__What you will do__.
Lines holding the word "absolute" must be located in the listing below and copied.
─── Data for this task ───
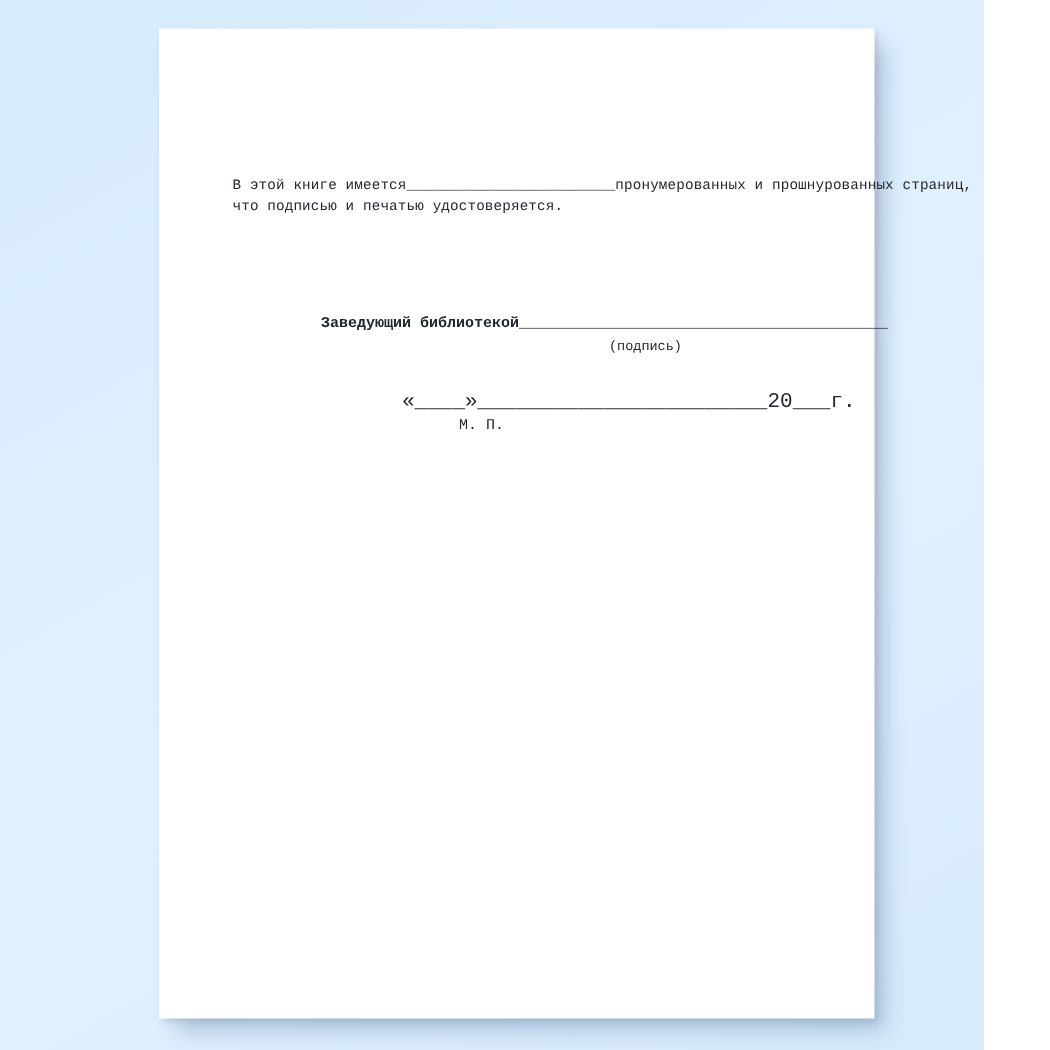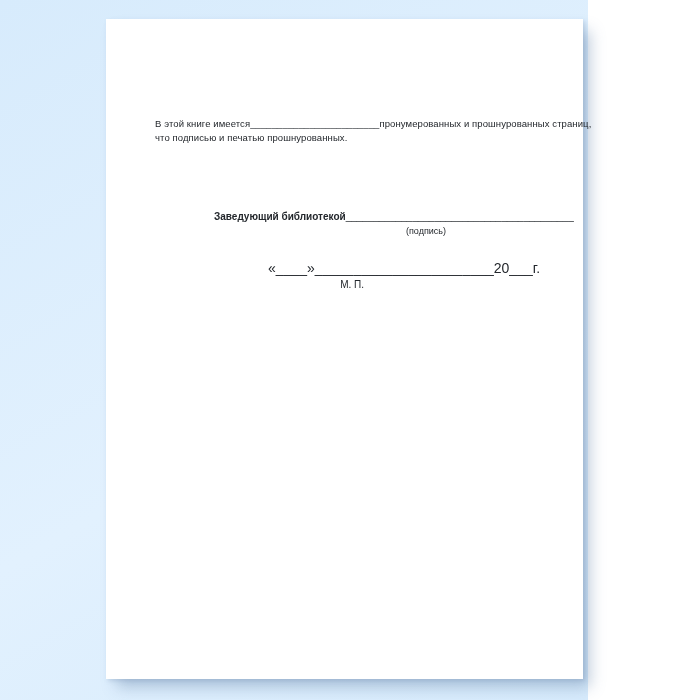--- a/index.html
+++ b/index.html
@@ -14,10 +14,10 @@
 
   .stage {
     position: relative;
-    width: 588px;
+    width: 656px;
     height: 700px;
     background: linear-gradient(150deg, var(--background) 0%, var(--background_light) 55%, var(--background) 100%);
-    font-family: Liberation Sans, sans-serif;
+    font-family: Liberation Mono, monospace;
     color: var(--text);
   }
 

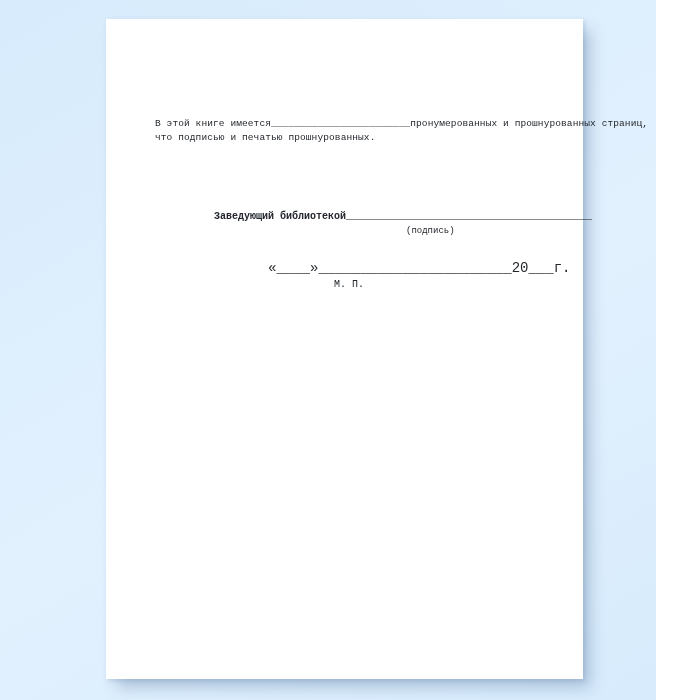--- a/index.html
+++ b/index.html
@@ -86,7 +86,7 @@
 
     <div class="para">
       <div>В этой книге имеется________________________пронумерованных и прошнурованных страниц,</div>
-      <div>что подписью и печатью прошнурованных.</div>
+      <div>что подписью и печатью удостоверяется.</div>
     </div>
 
     <div class="sig-row"><span class="bold">Заведующий библиотекой</span><span>_________________________________________</span></div>

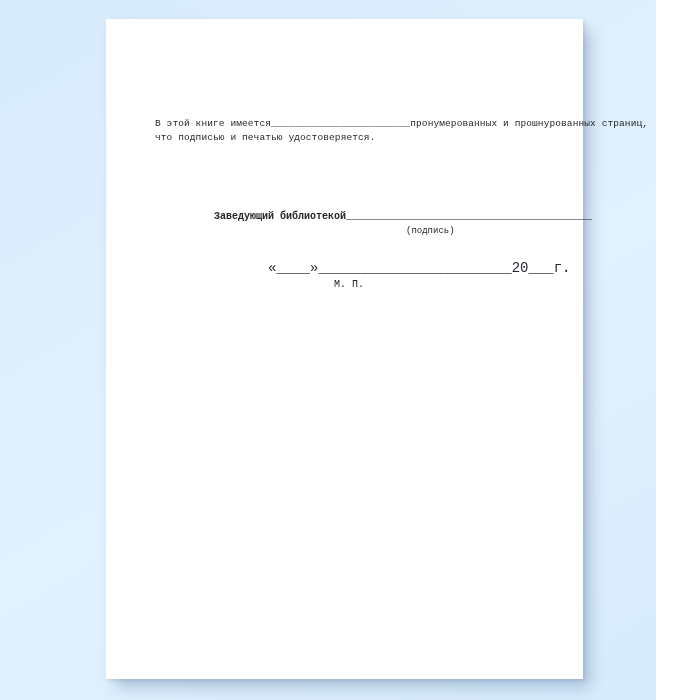--- a/index.html
+++ b/index.html
@@ -71,10 +71,10 @@
 
   .mp {
     position: absolute;
-    left: 188px;
+    left: 200px;
     top: 260px;
     width: 70px;
-    text-align: right;
+    text-align: left;
     font-size: 10px;
   }
 </style>

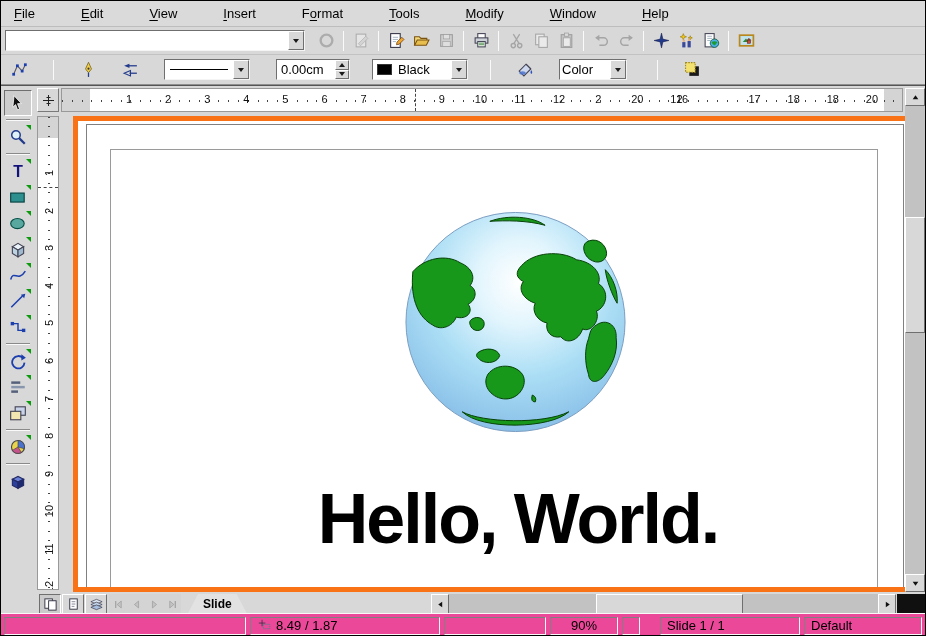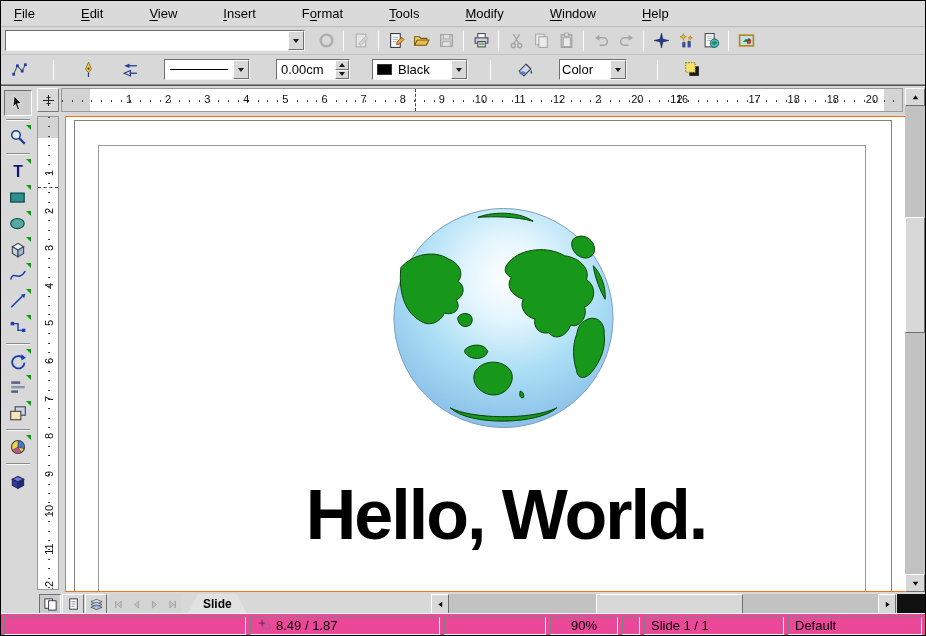--- a/index.html
+++ b/index.html
@@ -69,7 +69,7 @@
   .vnum{position:absolute;left:11px;transform:translate(-50%,-50%) rotate(-90deg);color:#111;}
   .vmarker{position:absolute;top:70px;left:0;width:100%;border-top:1px dashed #444;}
 
-  .canvas{left:64px;top:30px;width:842px;height:476px;background:#fff;border:1px solid #f97316;overflow:hidden;}
+  .canvas{left:72px;top:30px;width:842px;height:476px;background:#fff;border:5px solid #f97316;overflow:hidden;}
   .canvas>*{position:absolute;}
   .page{left:8px;top:3px;width:818px;height:520px;border:1px solid #808080;}
   .pmargin{left:32px;top:28px;width:768px;height:495px;border:1px solid #9a9a9a;}

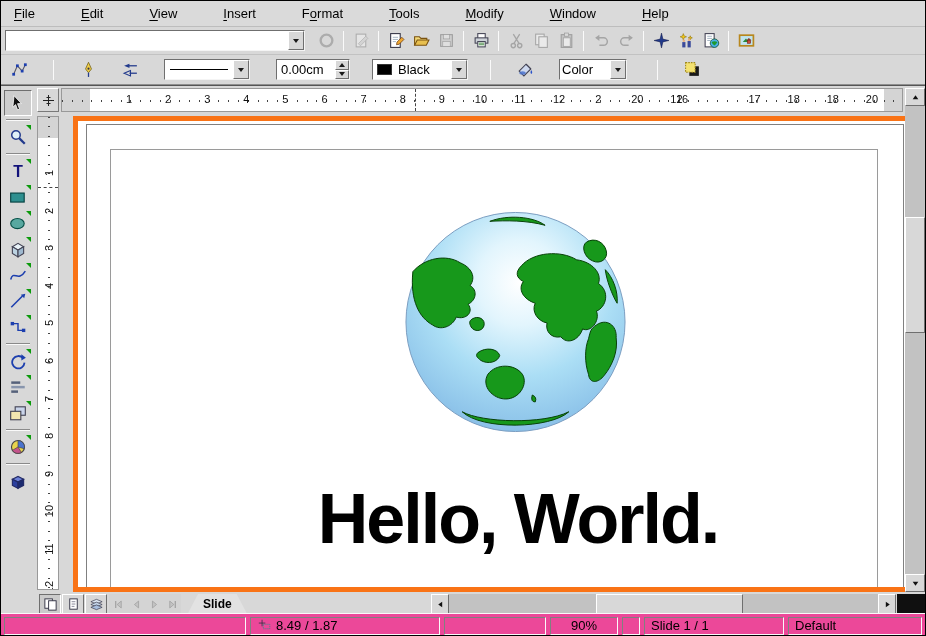--- a/index.html
+++ b/index.html
@@ -671,7 +671,7 @@
       <span class="sfield" style="width: 18px;">
         <span></span>
       </span>
-      <span class="sfield" style="width: 140px;">
+      <span class="sfield" style="width: 140px; margin-left: 16px;">
         <span>Slide 1 / 1</span>
       </span>
       <span class="sfield" style="flex: 1 1 0%;">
───
__Exercise output__.
     position: absolute;
   .vnum{position:absolute;left:11px;transform:translate(-50%,-50%) rotate(-90deg);color:#111;}
   .vmarker{position:absolute;top:70px;left:0;width:100%;border-top:1px dashed #444;}
   .canvas>*{position:absolute;}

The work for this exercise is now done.